** Information **
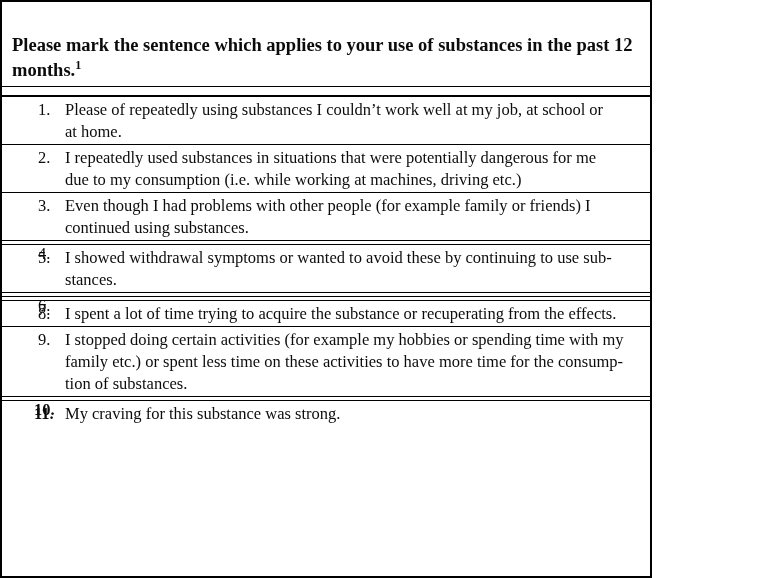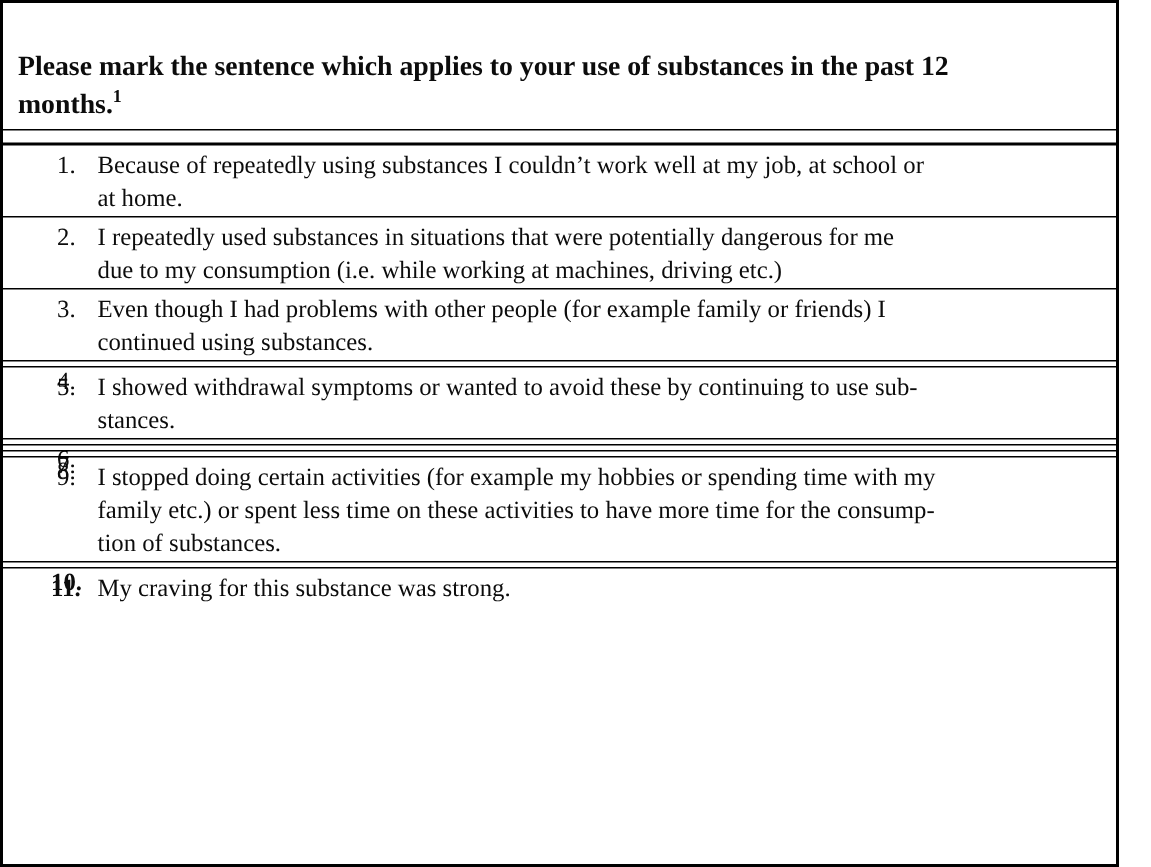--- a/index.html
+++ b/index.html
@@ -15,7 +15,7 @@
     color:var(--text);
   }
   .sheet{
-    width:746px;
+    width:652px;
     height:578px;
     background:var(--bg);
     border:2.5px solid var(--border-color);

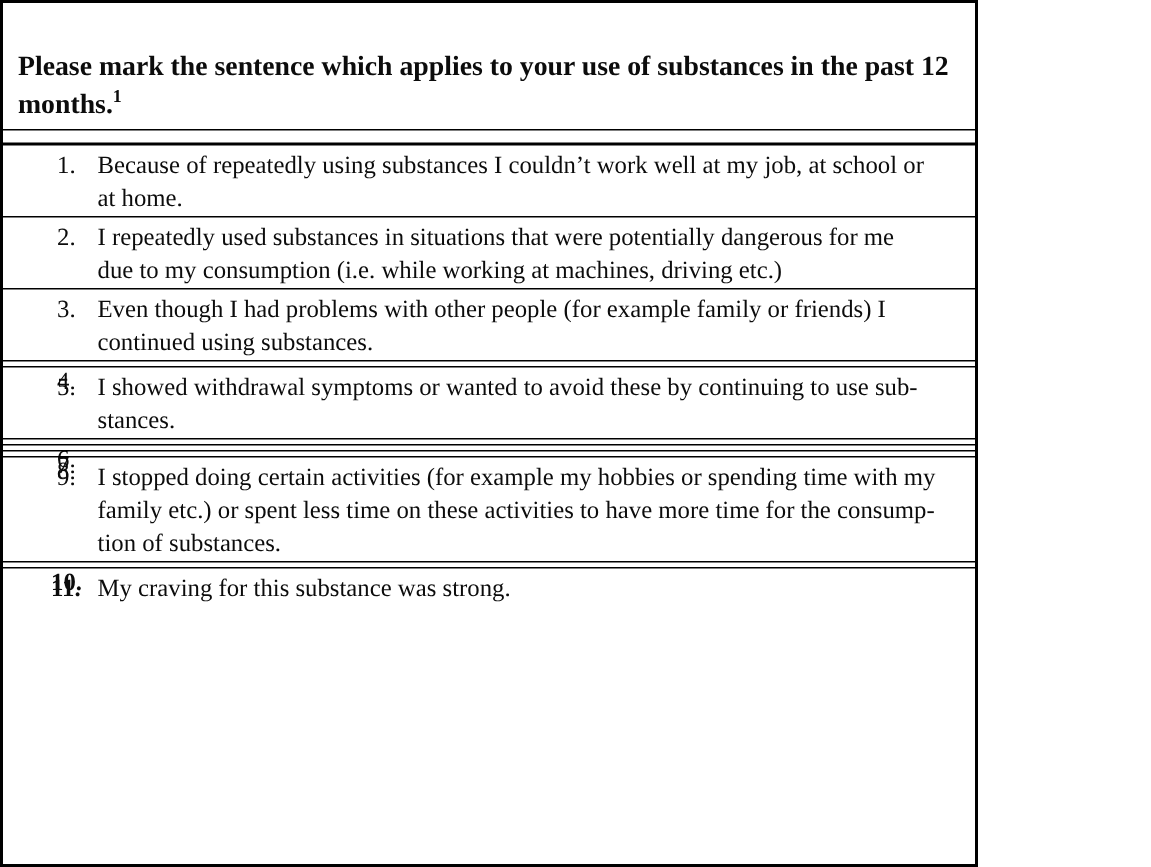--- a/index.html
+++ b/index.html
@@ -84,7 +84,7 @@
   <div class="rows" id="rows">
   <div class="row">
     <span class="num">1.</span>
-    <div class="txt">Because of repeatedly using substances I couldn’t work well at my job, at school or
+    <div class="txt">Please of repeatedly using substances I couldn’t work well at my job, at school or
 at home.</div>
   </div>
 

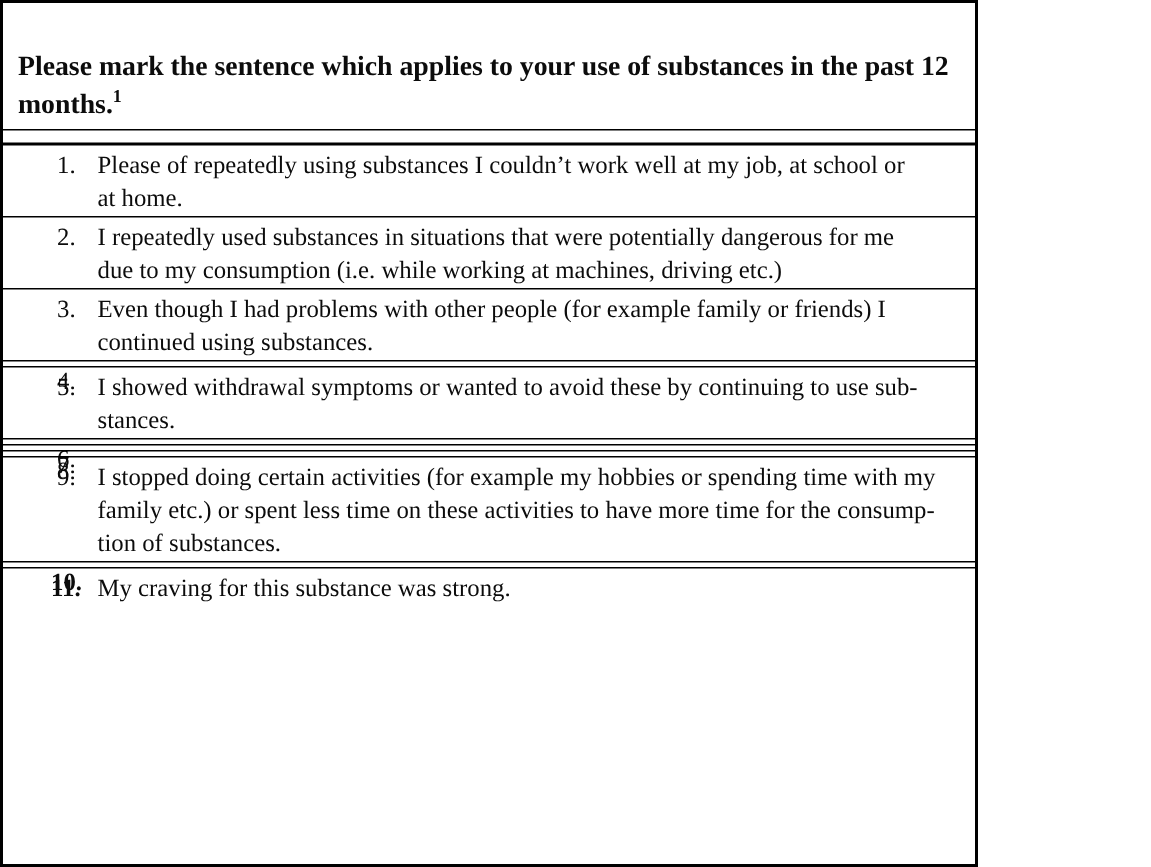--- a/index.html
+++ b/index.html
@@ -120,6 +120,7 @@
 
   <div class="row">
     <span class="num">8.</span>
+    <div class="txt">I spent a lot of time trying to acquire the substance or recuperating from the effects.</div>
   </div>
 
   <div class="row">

** What you should do **
The whole listing must come back verbatim, with no pictures included.

** Result below **
--- a/index.html
+++ b/index.html
@@ -15,7 +15,7 @@
     color:var(--text);
   }
   .sheet{
-    width:746px;
+    width:652px;
     height:578px;
     background:var(--bg);
     border:2.5px solid var(--border-color);

--- a/index.html
+++ b/index.html
@@ -84,7 +84,7 @@
   <div class="rows" id="rows">
   <div class="row">
     <span class="num">1.</span>
-    <div class="txt">Because of repeatedly using substances I couldn’t work well at my job, at school or
+    <div class="txt">Please of repeatedly using substances I couldn’t work well at my job, at school or
 at home.</div>
   </div>
 

--- a/index.html
+++ b/index.html
@@ -120,6 +120,7 @@
 
   <div class="row">
     <span class="num">8.</span>
+    <div class="txt">I spent a lot of time trying to acquire the substance or recuperating from the effects.</div>
   </div>
 
   <div class="row">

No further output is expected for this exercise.